#### [EXERCISE DETAILS]
All lines from the top of the records below through the line holding "[65,170,129,180] Al-Amassi ->", and only those, should be printed exactly, minus the pictures.

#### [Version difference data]
((
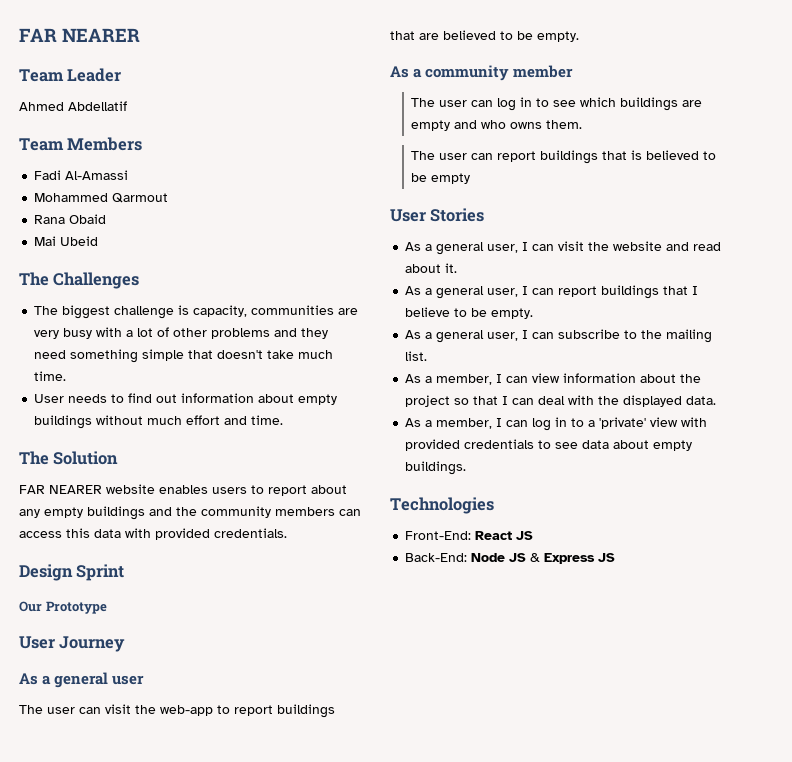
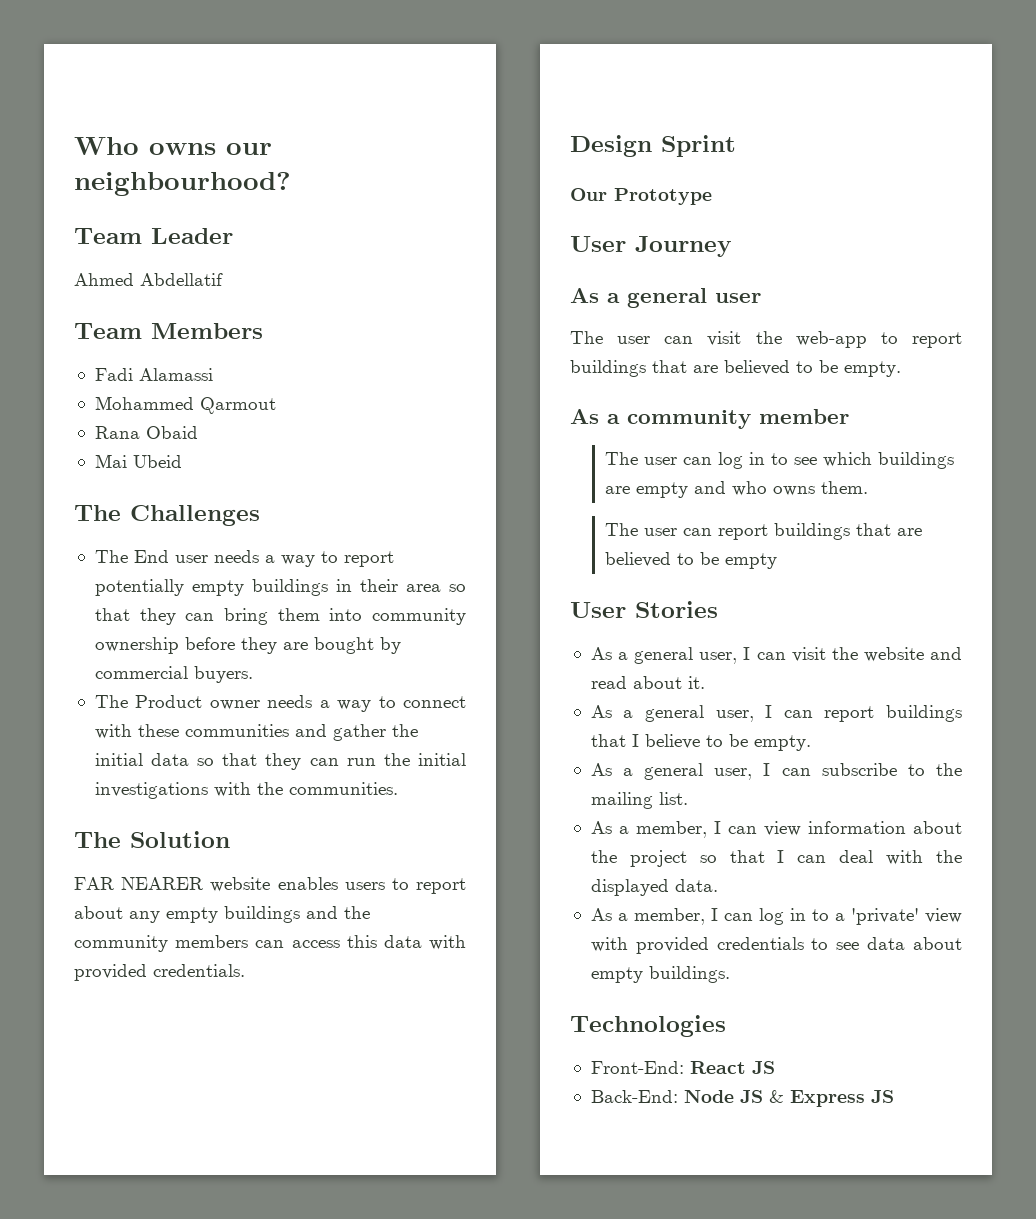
[19,28,140,42] FAR NEARER -> [74,137,272,155] [74,172,291,196] Who owns our neighbourhood?
[65,170,129,180] Al-Amassi -> [138,368,213,381] Alamassi
[62,305,359,319] [34,327,329,339] [34,349,334,363] [34,371,67,381] [34,393,338,405] [34,415,284,429] biggest challenge is capacity, communities are very busy with a lot of other problems and they need something simple that doesn't take much time. // User needs to find out information about empty buildings without much effort and time. -> [133,550,394,567] [94,579,466,596] [94,608,467,625] [94,637,401,654] [94,666,253,683] [94,695,466,712] [94,724,418,741] [94,753,466,770] [94,782,398,799] End user needs a way to report potentially empty buildings in their area so that they can bring them into community ownership before they are bought by commercial buyers. // The Product owner needs a way to connect with these communities and gather the initial data so that they can run the initial investigations with the communities.
[631,150,643,160] is -> [897,528,923,536] are

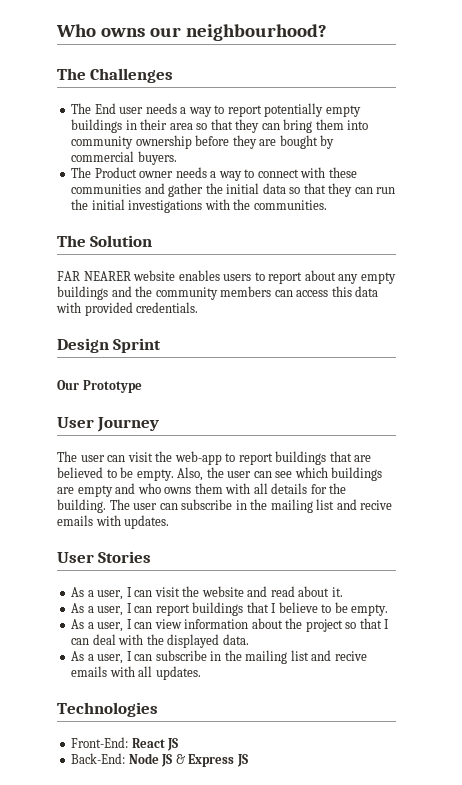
[74,228,233,244] [74,273,223,286] [74,323,263,339] [94,368,213,381] [94,396,276,414] [94,426,198,439] [94,454,182,468] // Team Leader // Ahmed Abdellatif // Team Members // Fadi Alamassi // Mohammed Qarmout // Rana Obaid // Mai Ubeid -> (327, 32) none
[570,288,761,308] // As a general user -> (160, 424) none
[570,409,849,429] [605,452,789,469] // As a community member // The user can log in to -> [177,467,272,481] Also, the user can
[821,481,869,494] [605,523,923,540] [605,552,778,569] them. // The user can report buildings that are believed to be empty -> [194,483,347,494] [57,499,393,513] [57,515,170,529] them with all details for the building. The user can subscribe in the mailing list and recive emails with updates.
[634,647,694,664] general -> (94, 593) none
[645,705,705,722] general -> (94, 609) none
[644,763,962,780] [590,792,688,809] [590,821,757,838] general user, I can subscribe to the mailing list. // As a member, I can -> [97,619,153,632] user, I can
[633,908,962,925] [590,937,962,954] [590,966,730,983] member, I can log in to a 'private' view with provided credentials to see data about empty buildings. -> [97,650,367,664] [71,666,201,680] user, I can subscribe in the mailing list and recive emails with all updates.

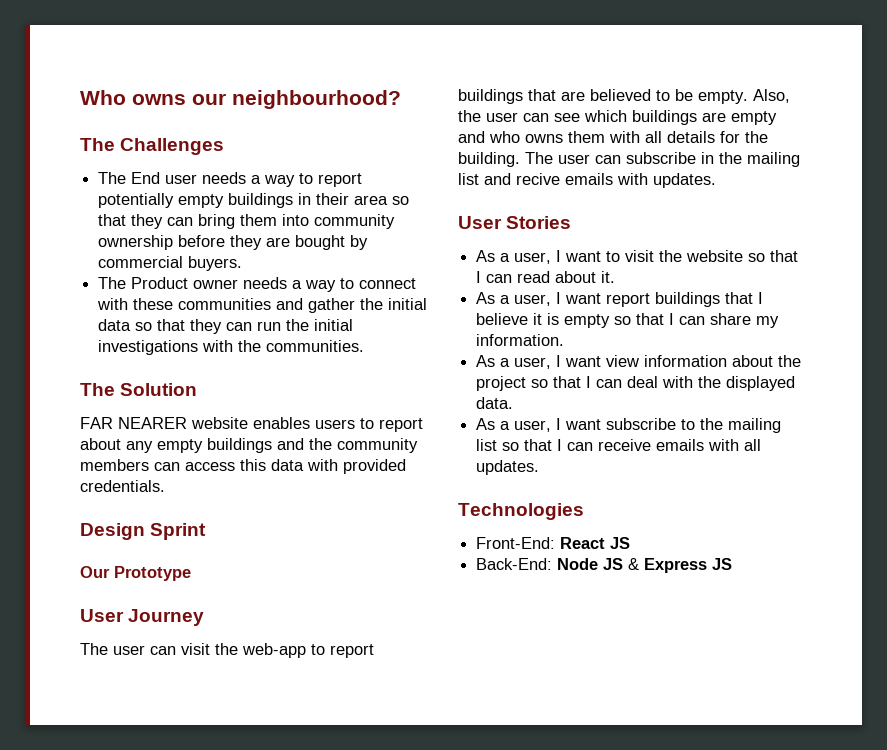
[134,590,153,597] can -> [565,251,621,262] want to
[247,586,268,597] and -> [748,250,799,262] [476,271,513,283] so that I can
[134,606,153,613] can -> [565,293,602,304] want
[321,602,389,616] [71,619,153,632] to be empty. // As a user, I can -> [533,313,780,328] [476,334,565,346] [476,355,602,369] it is empty so that I can share my information. // As a user, I want
[134,650,367,664] can subscribe in the mailing list and recive -> [565,418,782,433] [476,439,652,451] want subscribe to the mailing list so that I can receive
))
#### [ANSWER FOR THE TASK]
[19,28,140,42] FAR NEARER -> [74,137,272,155] [74,172,291,196] Who owns our neighbourhood?
[65,170,129,180] Al-Amassi -> [138,368,213,381] Alamassi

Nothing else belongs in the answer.